Once the pictures are removed, reproduce what is left of the data below exactly.

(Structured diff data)

⟨

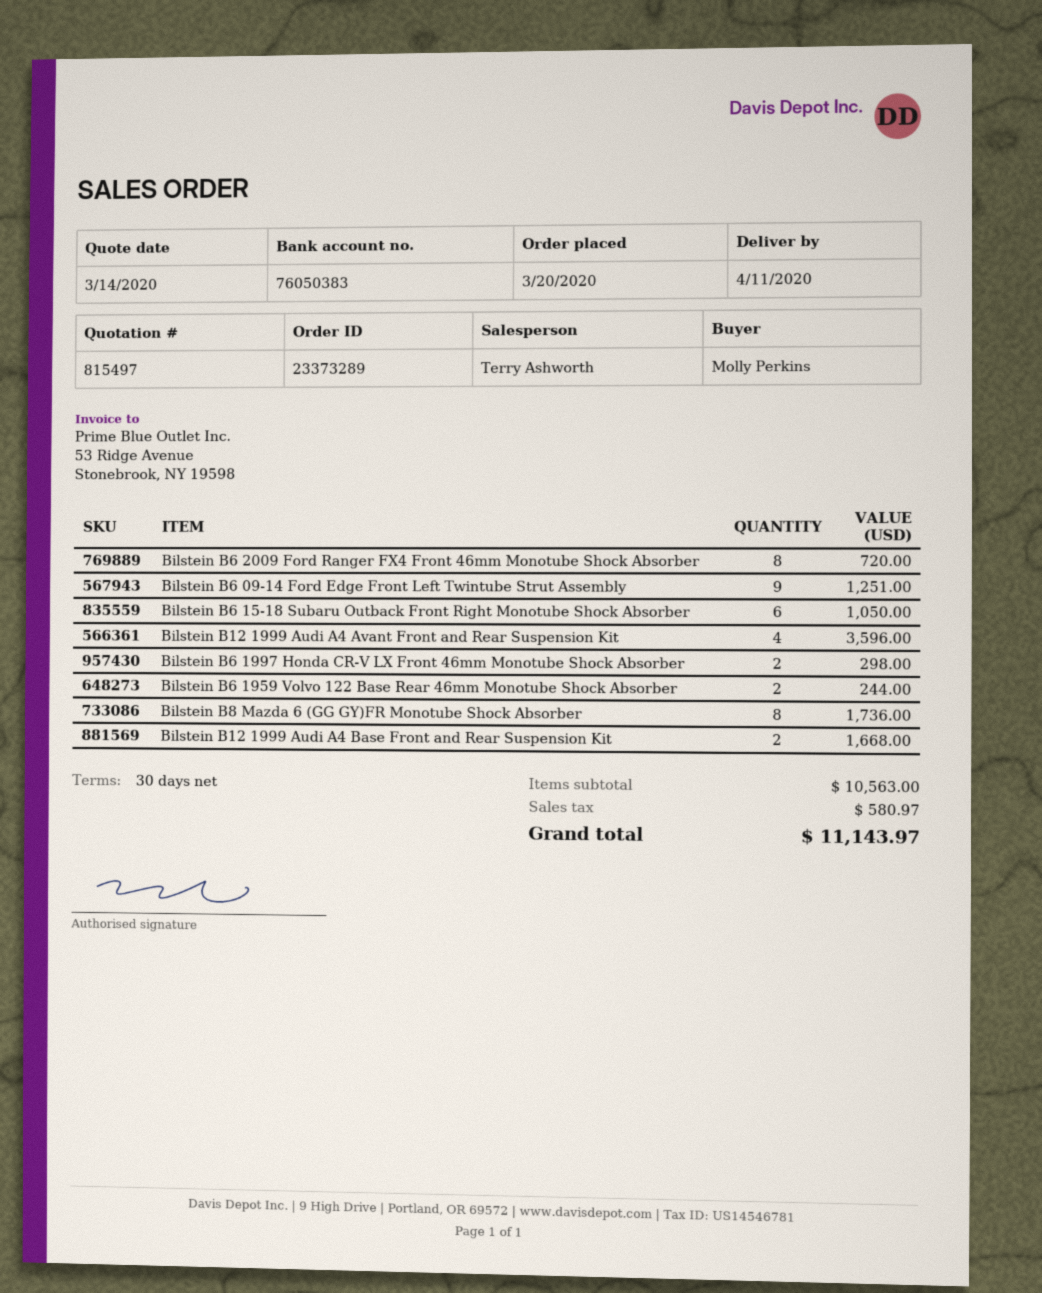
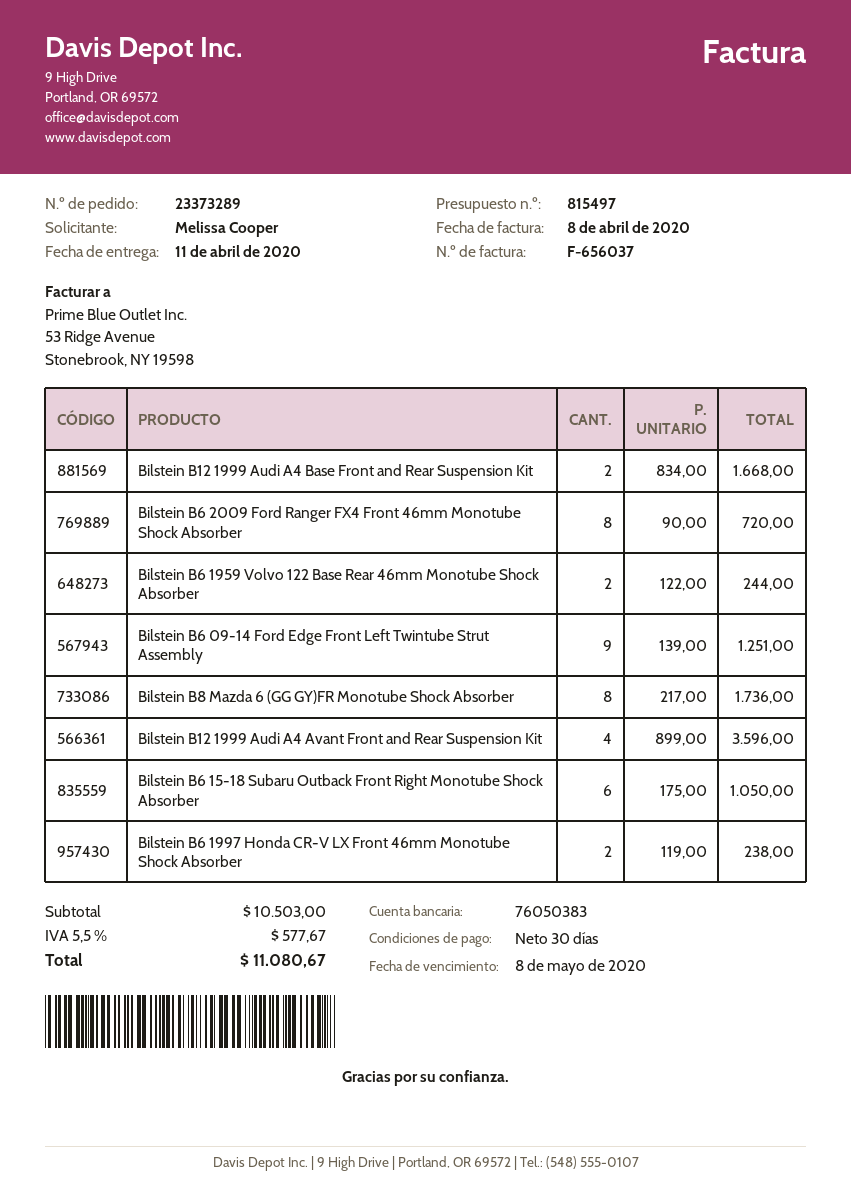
ordered by: Molly Perkins -> Melissa Cooper
Bilstein B6 1997 Honda CR-V LX Front 46mm Monotube Shock Absorber: 2 for 298.00 -> 2 for 238.00
subtotal: 10563.00 -> 10503.00
tax: 580.97 -> 577.67
total: 11143.97 -> 11080.67

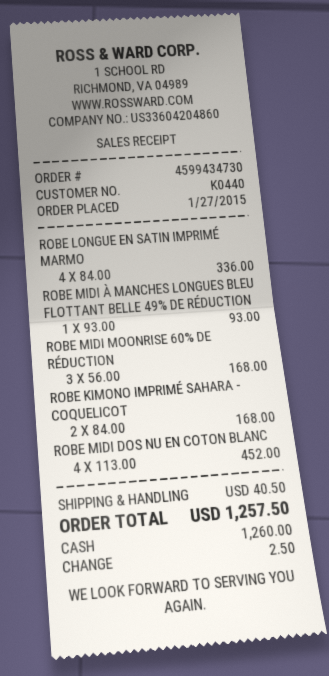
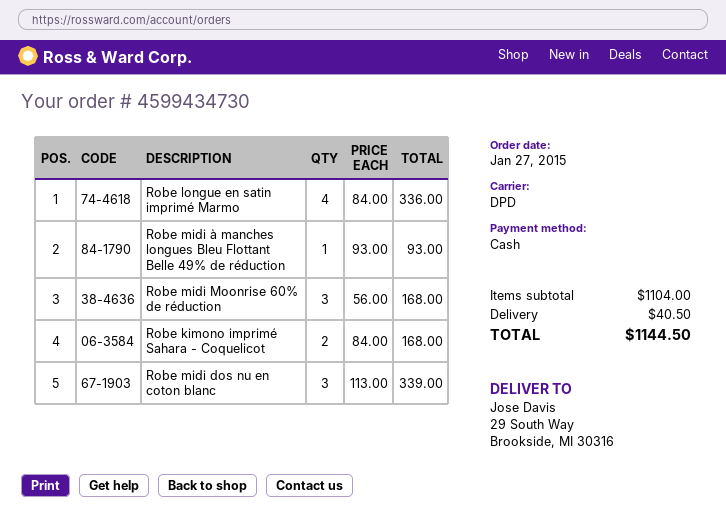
ROBE MIDI DOS NU EN COTON BLANC: 4 x 113.00 = 452.00 -> 3 x 113.00 = 339.00
total: 1257.50 -> 1144.50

⟩

▶ [RESPONSE TO THIS EXERCISE]:
ordered by: Molly Perkins -> Melissa Cooper
Bilstein B6 1997 Honda CR-V LX Front 46mm Monotube Shock Absorber: 2 for 298.00 -> 2 for 238.00
subtotal: 10563.00 -> 10503.00
tax: 580.97 -> 577.67
total: 11143.97 -> 11080.67

ROBE MIDI DOS NU EN COTON BLANC: 4 x 113.00 = 452.00 -> 3 x 113.00 = 339.00
total: 1257.50 -> 1144.50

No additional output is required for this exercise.